How the Tesla Model 3 Rollout Became Worse Than Anyone Imagined
It’s almost summer 2018. Do you know where your Tesla Model 3 is?
In late April, as reservation holders sifted through vague emails and news reports looking for an answer to that question, Tesla shut down production of its newest electric vehicle for the second time in two months.
Meanwhile, since the July 28 release party for the Model 3, Tesla stock has dropped over 15% ($55) to $281 as of April 25. Though rumors of a Tesla bankruptcy remain exaggerated, the electric car company is again running a clinic on how not to release a new vehicle.
Here’s how the Model 3 rollout became worse than anyone imagined.
1. Elon Musk raised the expectations himself.
As far as expectations go, CEO Elon Musk is responsible for an inordinate amount of the hype. After initially predicting a measured rollout, Musk increased expectations exponentially ahead of its release.
“Looks like we can reach 20,000 Model 3 cars per month in December,” Musk tweeted in July 2017. Meanwhile, Tesla said it would actually produce 500,000 vehicles in 2018, blowing away all earlier projections.
For the first quarter of 2018, the automaker did not produce 35,000 cars (including Model S and Model X). Fewer than 10,000 Model 3s reached buyers over those three months. In brief, Tesla was (by its own count) at least 70,000 Model 3 reservations behind by April.
Next: There were major problems at the Gigafactory.
2. Tesla’s battery factory wasn’t ready.
For a successful Model 3 rollout, the automaker would need a steady stream of functional, quality batteries from its Nevada Gigafactory. However, in January 2018, Tesla employees reported they were assembling batteries by hand and using Panasonic employees to complete the job.
Meanwhile, Gigafactory workers were warning of quality issues popping up during the manufacturing process, CNBC reported. Two engineers described sloppy craftsmanship and the potential for malfunctions in finished vehicles.
Next: The assembly line in California wasn’t there, either.
3. Tesla’s production line wasn’t close.
While the batteries were a problem, it wasn’t clear if workers at Tesla’s Fremont, California, plant could even use them. A September 2017 Wall Street Journal report claimed the production line was still incomplete at that date. (Tesla disputed this.)
Whatever the problem was, the Fremont line was unable to deliver more than one Model 3 per day — light years behind the pace of a functioning automaker.
Next: Though these problems were known, Tesla didn’t feel the need to brief customers.
4. Reservation holders kept getting bad news — eventually.
As the situation Musk referred to as “production hell” continued, Model 3 reservation holders were left to wonder what became of their in-demand EV. Some (including us) got in line that first day in 2016 to claim a spot ahead of the throng.
However, we heard little about when our cars would be ready (other than nightmarish stories in the press). So when Tesla said to push back expectations by 6-10 months, some reservation holders had no choice but to get a refund and move on.

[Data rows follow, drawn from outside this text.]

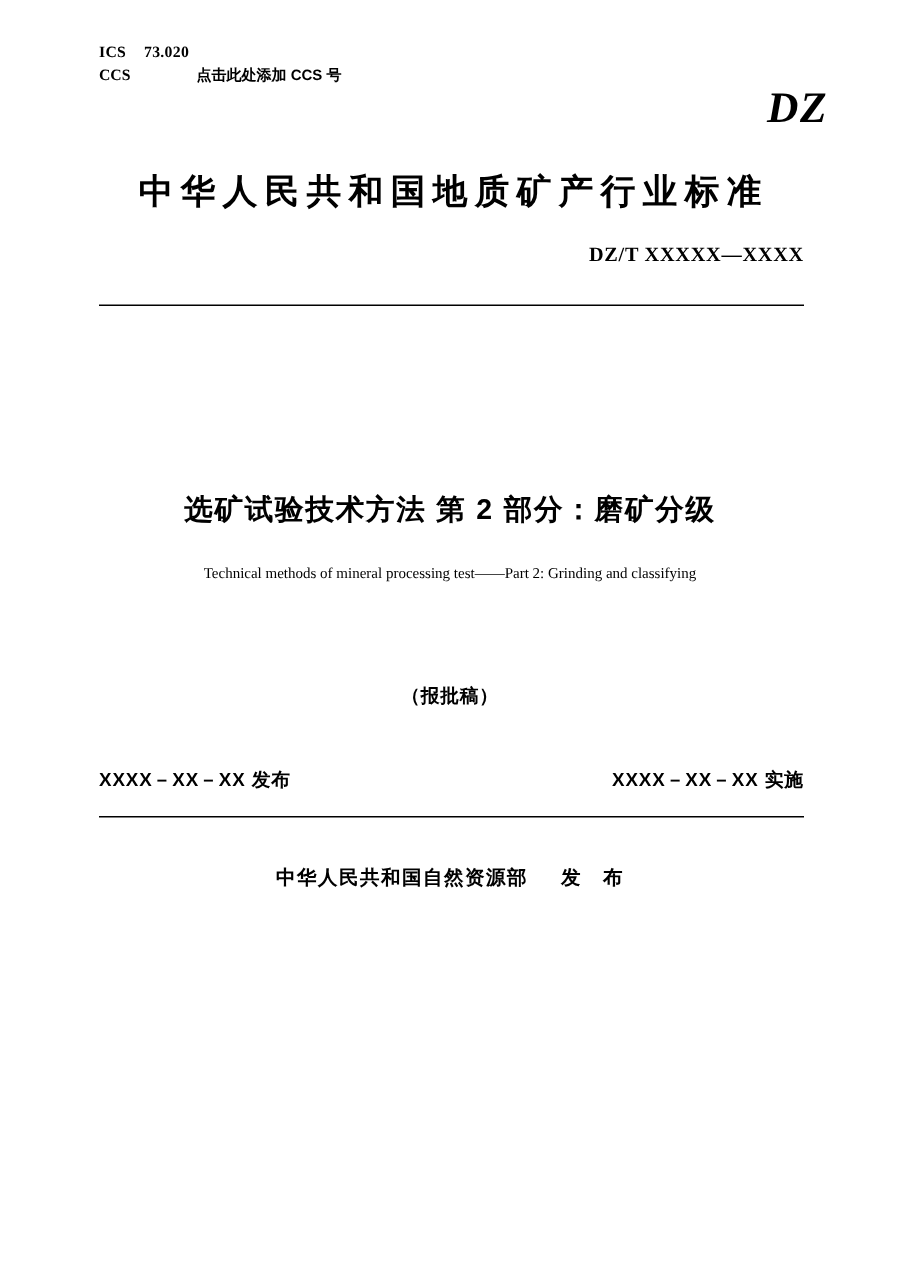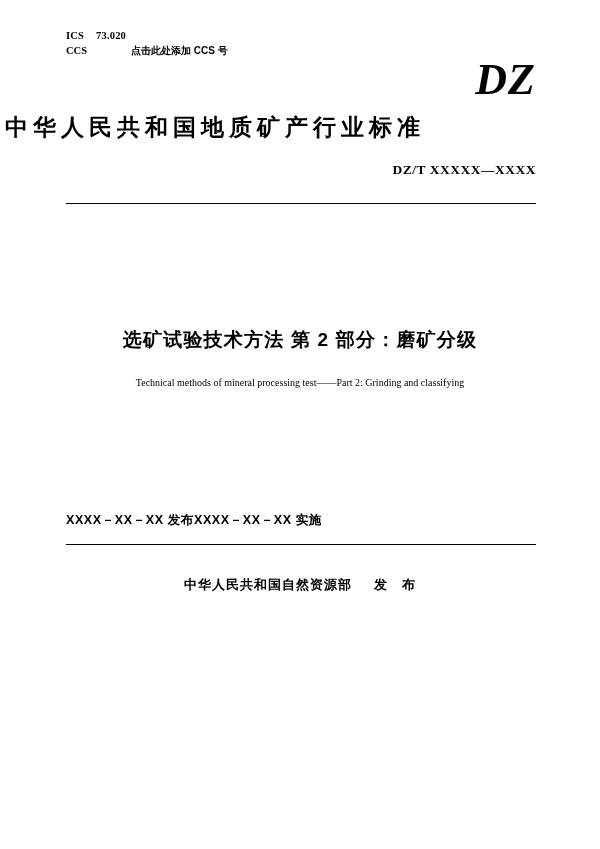--- a/index.html
+++ b/index.html
@@ -58,12 +58,12 @@
   
   .dz-logo {
     position: absolute;
-    right: 64px;
+    right: 48px;
     top: 58px;
     font-family: "Liberation Serif", serif;
     font-weight: bold;
     font-style: italic;
-    font-size: 44px;
+    font-size: 29px;
     letter-spacing: 1px;
     line-height: 1;
   }

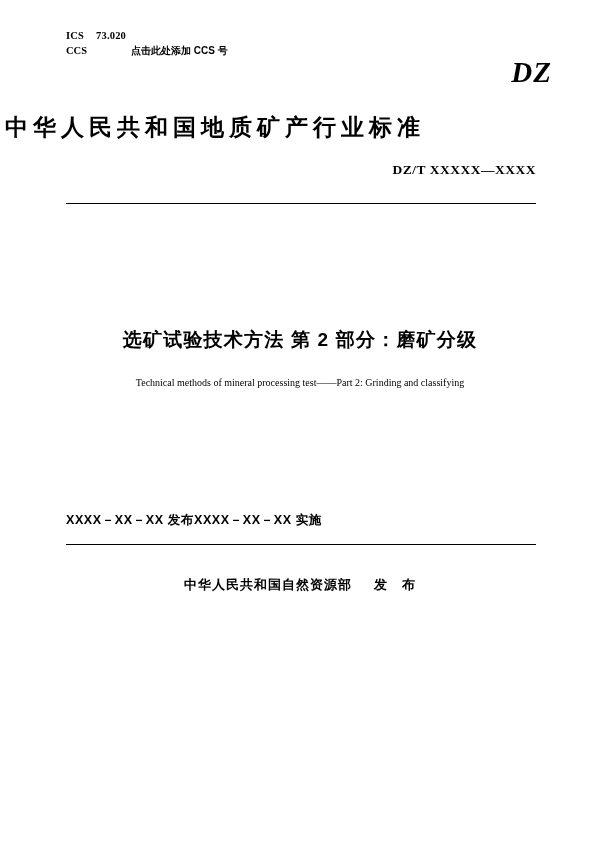--- a/index.html
+++ b/index.html
@@ -74,7 +74,7 @@
     left: 0;
     right: 0;
     top: 112px;
-    text-align: left;
+    text-align: center;
     font-family: Liberation Serif, serif;
     font-weight: bold;
     font-size: 23px;

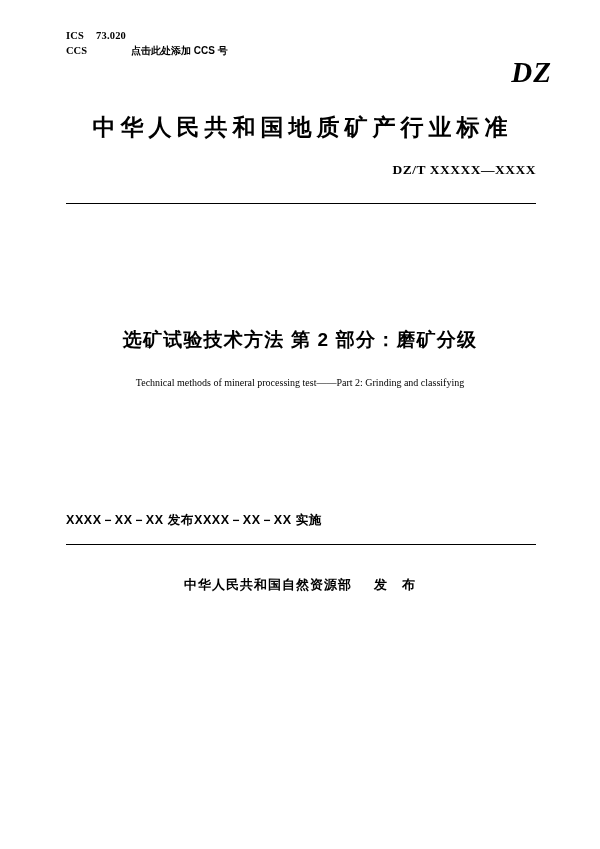--- a/index.html
+++ b/index.html
@@ -205,6 +205,7 @@
 
   <div class="title-cn">选矿试验技术方法 第 2 部分：磨矿分级</div>
   <div class="title-en">Technical methods of mineral processing test——Part 2: Grinding and classifying</div>
+  <div class="draft-mark">（报批稿）</div>
 
   <div class="rule-bottom"></div>
 

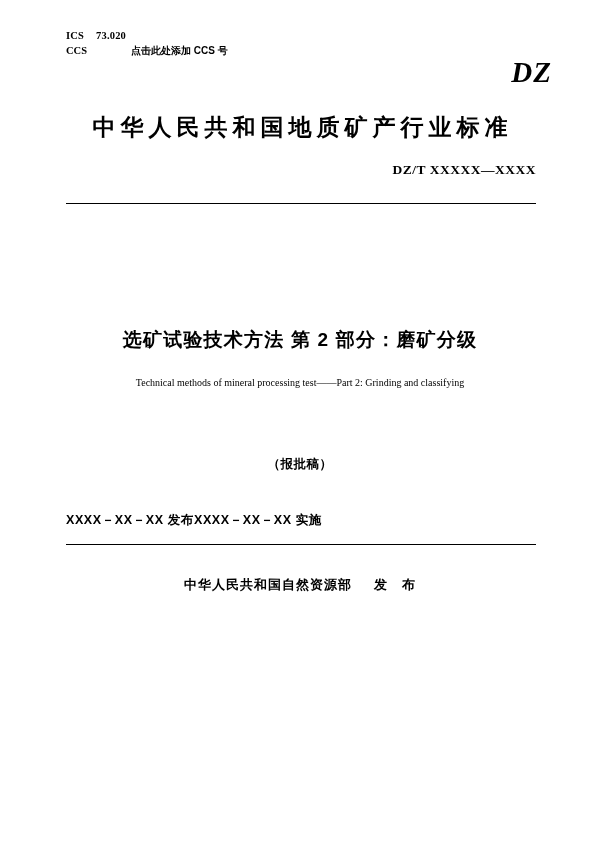--- a/index.html
+++ b/index.html
@@ -157,6 +157,7 @@
     right: 64px;
     bottom: 113px;
     display: flex;
+    justify-content: space-between;
     font-family: "Liberation Sans", sans-serif;
     font-weight: bold;
     font-size: 12.5px;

Next: Tesla is not a model of transparency.
5. Transparency is once again in short supply.
We understand why Tesla is so cagey. Since the company depends on investors for cash, it has to measure its words carefully so the Wall Street crowd stays on board. But that doesn’t work for most car consumers.

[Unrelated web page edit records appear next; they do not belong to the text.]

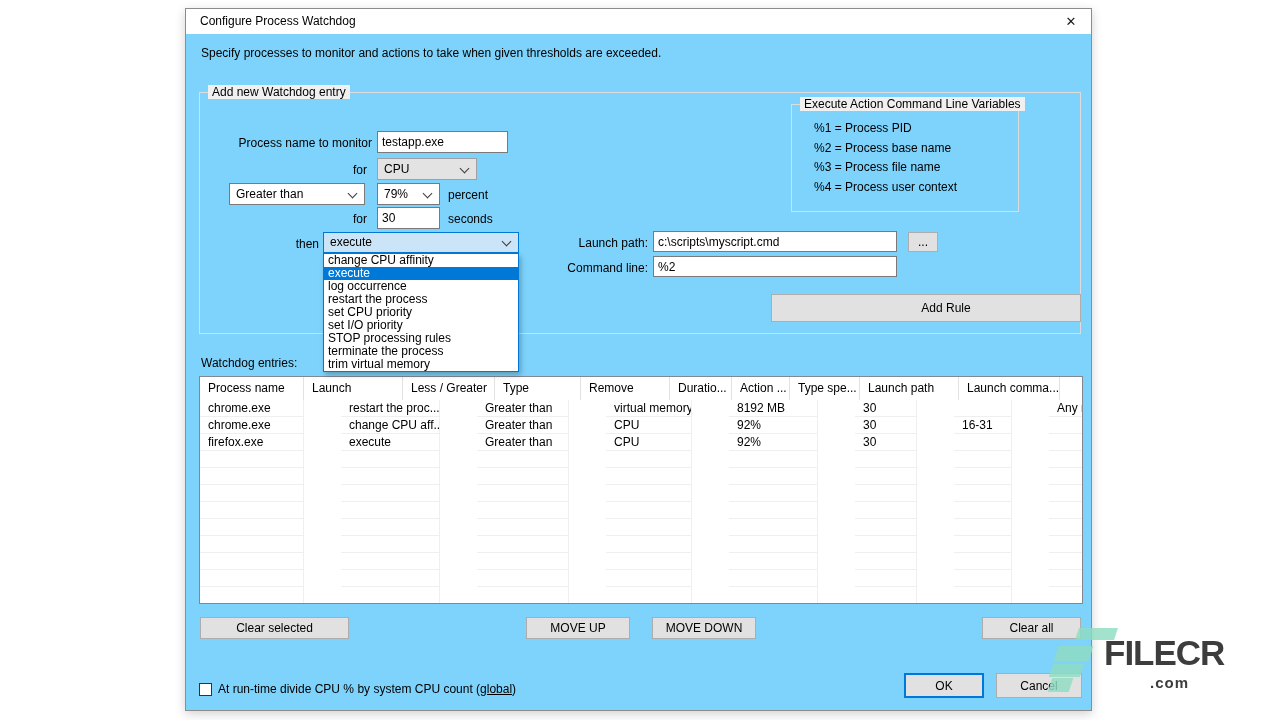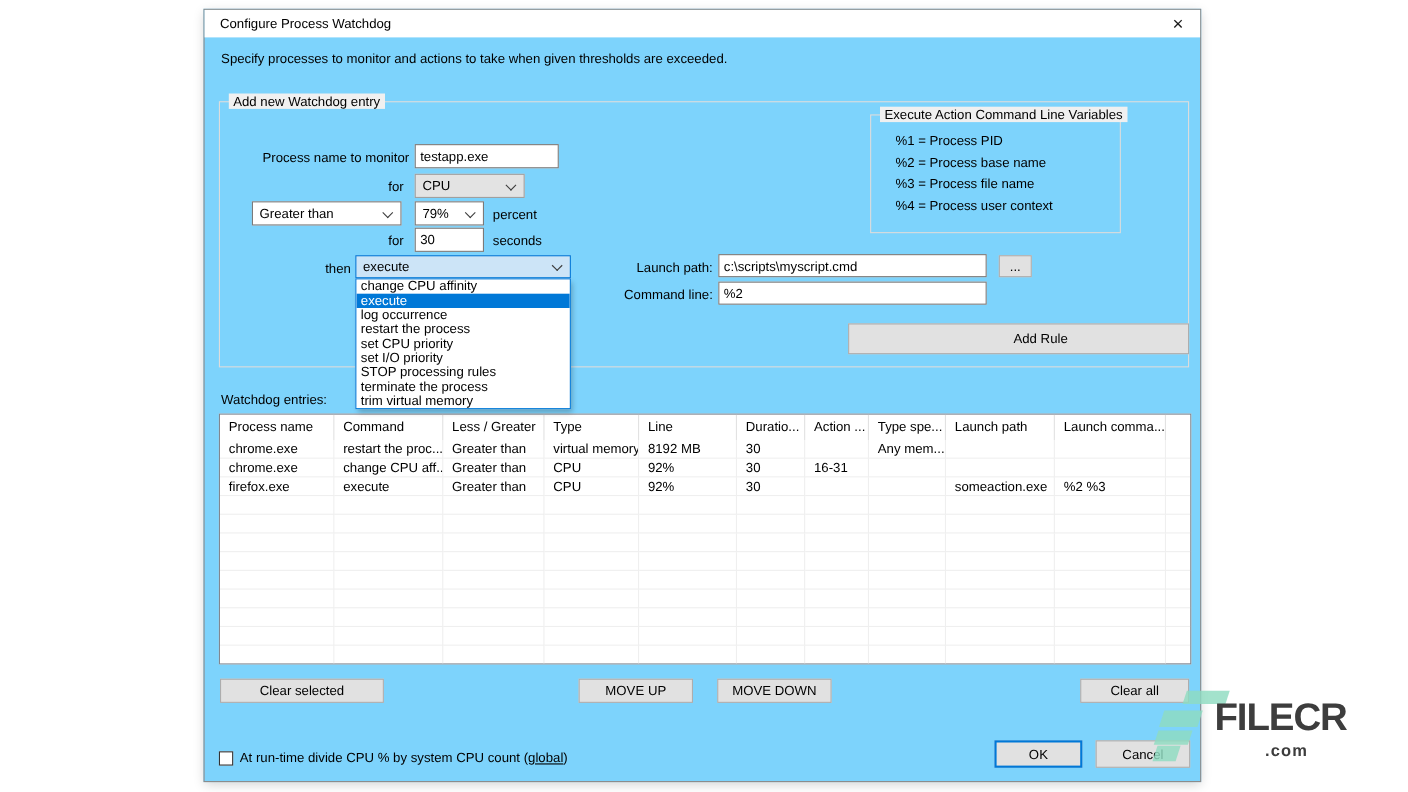--- a/index.html
+++ b/index.html
@@ -164,7 +164,7 @@
     <div class="tbl">
       <div class="tbl-head">
           <div class="th" style="width: 104px;">Process name</div>
-          <div class="th" style="width: 99px;">Command</div>
+          <div class="th" style="width: 99px;">Launch</div>
           <div class="th" style="width: 92px;">Less / Greater</div>
           <div class="th" style="width: 86px;">Type</div>
           <div class="th" style="width: 89px;">Line</div>

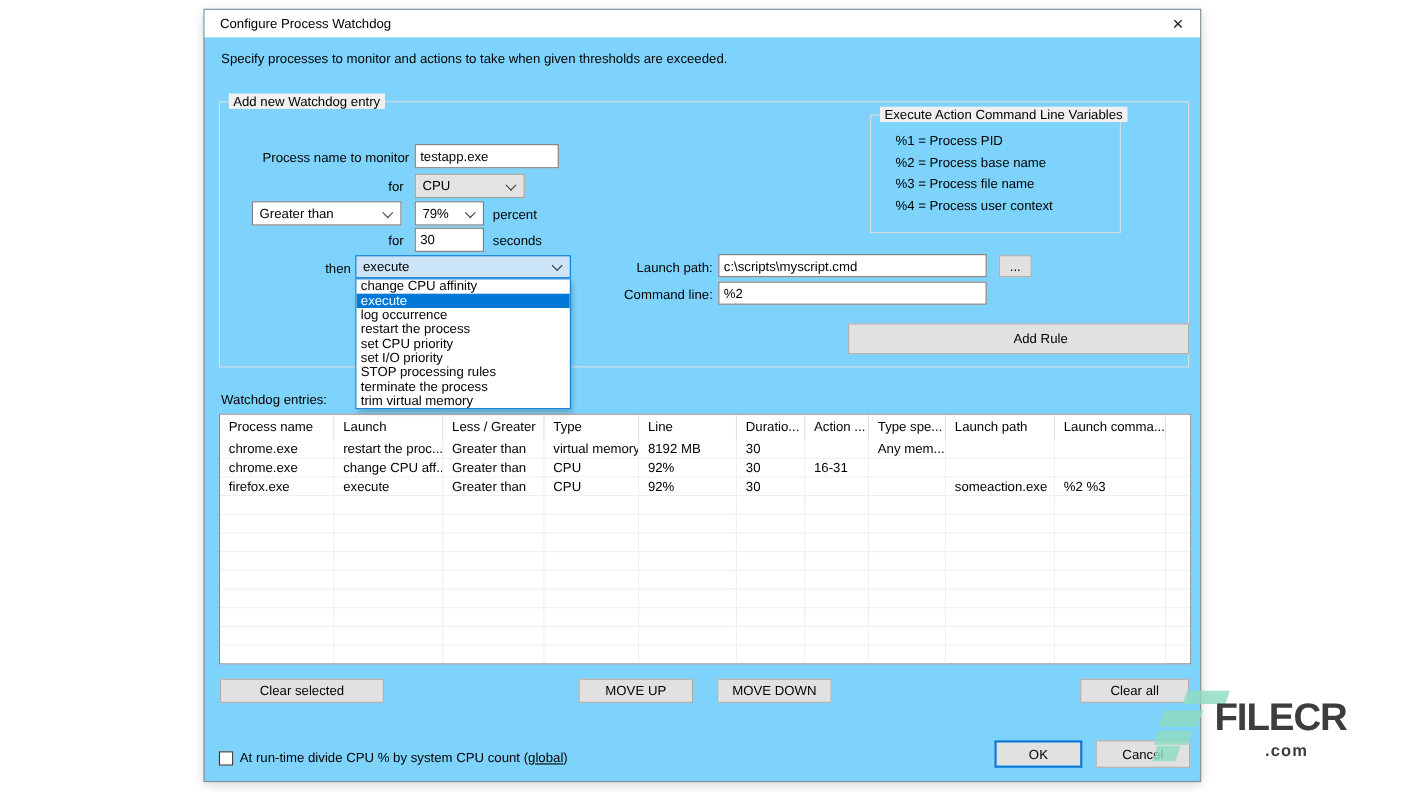--- a/index.html
+++ b/index.html
@@ -167,7 +167,7 @@
           <div class="th" style="width: 99px;">Launch</div>
           <div class="th" style="width: 92px;">Less / Greater</div>
           <div class="th" style="width: 86px;">Type</div>
-          <div class="th" style="width: 89px;">Line</div>
+          <div class="th" style="width: 89px;">Remove</div>
           <div class="th" style="width: 62px;">Duratio...</div>
           <div class="th" style="width: 58px;">Action ...</div>
           <div class="th" style="width: 70px;">Type spe...</div>

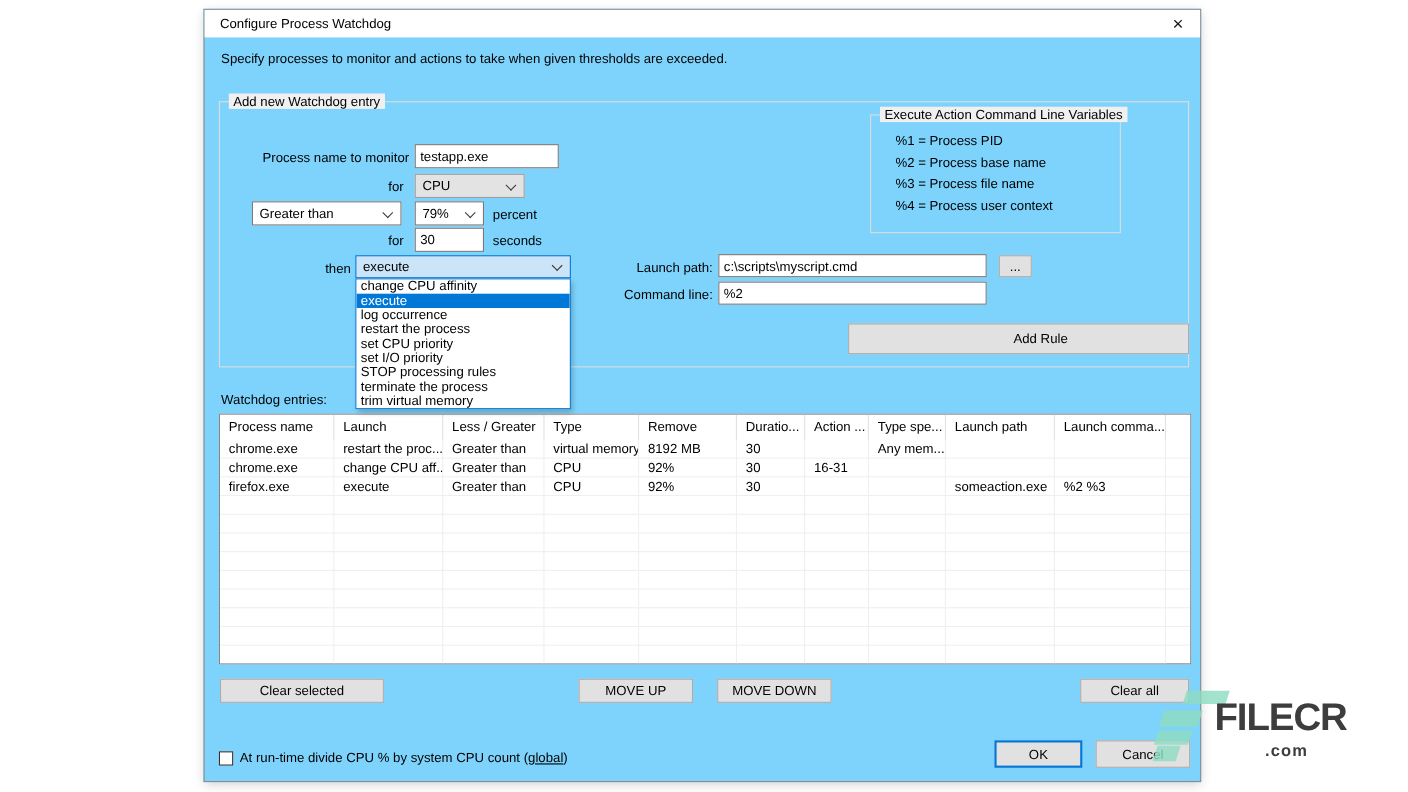--- a/index.html
+++ b/index.html
@@ -65,7 +65,7 @@
   .tbl-head { display:flex; height:23px; background:#fff; }
   .th { border-right:1px solid #e2e2e2; padding:4px 0 0 8px; white-space:nowrap; overflow:hidden; flex:none; }
   .th.fill, .td.fill { flex:1; border-right:none; }
-  .tr { display:flex; height:17px; }
+  .tr { display:flex; height:17px;gap:37px; }
   .td { border-right:1px solid #efefef; border-bottom:1px solid #efefef; padding:1px 0 0 8px;
         white-space:nowrap; overflow:hidden; flex:none; }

In fact, we can’t find any reason to believe in any deadline or benchmark Tesla announces. There’s nothing from the company’s past that says it won’t miss these marks and avoid discussing it candidly until after the fact.
Next: Those who got their Model 3 were often disappointed.
6. Bad owner feedback
Those who took delivery of the earliest Model 3s were likely Tesla owners already. Yet even this loyal crowd reported frustration after a large number of problems popped up in the opening batch. Some of the examples included:
- Fit and finish
- Touchscreen distortion and/or failure
- Getting locked out of the car
- Total shutdown
Next: You can’t produce cars when the factory is closed.
7. The factory shutdowns
While Model 3 reservation holders wondered about their cars, reports emerged of multiple factory shutdowns in early 2018. Though Tesla described these events as planned downtime, many employees didn’t get the memo.
The Los Angeles Times reported workers had the option of using vacation/sick days or going unpaid. Meanwhile, industry analysts disputed Tesla’s claim, with one telling the Times the shutdowns were “totally out of the ordinary” for established automakers.
Again, this type of messaging only diminishes trust in the company.
Next: Can you really blame the robots?
8. Musk blamed the robots.
When selling Wall Street analysts on Tesla’s assured ascent in 2017, Musk told them the Fremont plant would be so reliant on robots it’d look like a science fiction film. However, the failure of the company’s automated production model was behind the 2018 shutdowns.
“Yes, excessive automation at Tesla was a mistake. To be precise, my mistake. Humans are underrated,” Musk tweeted on April 13.
If we didn’t know any better, it could sound like more over-promising mixed with a heavy dose of under-delivering. For many, that’s become synonymous with the Tesla brand.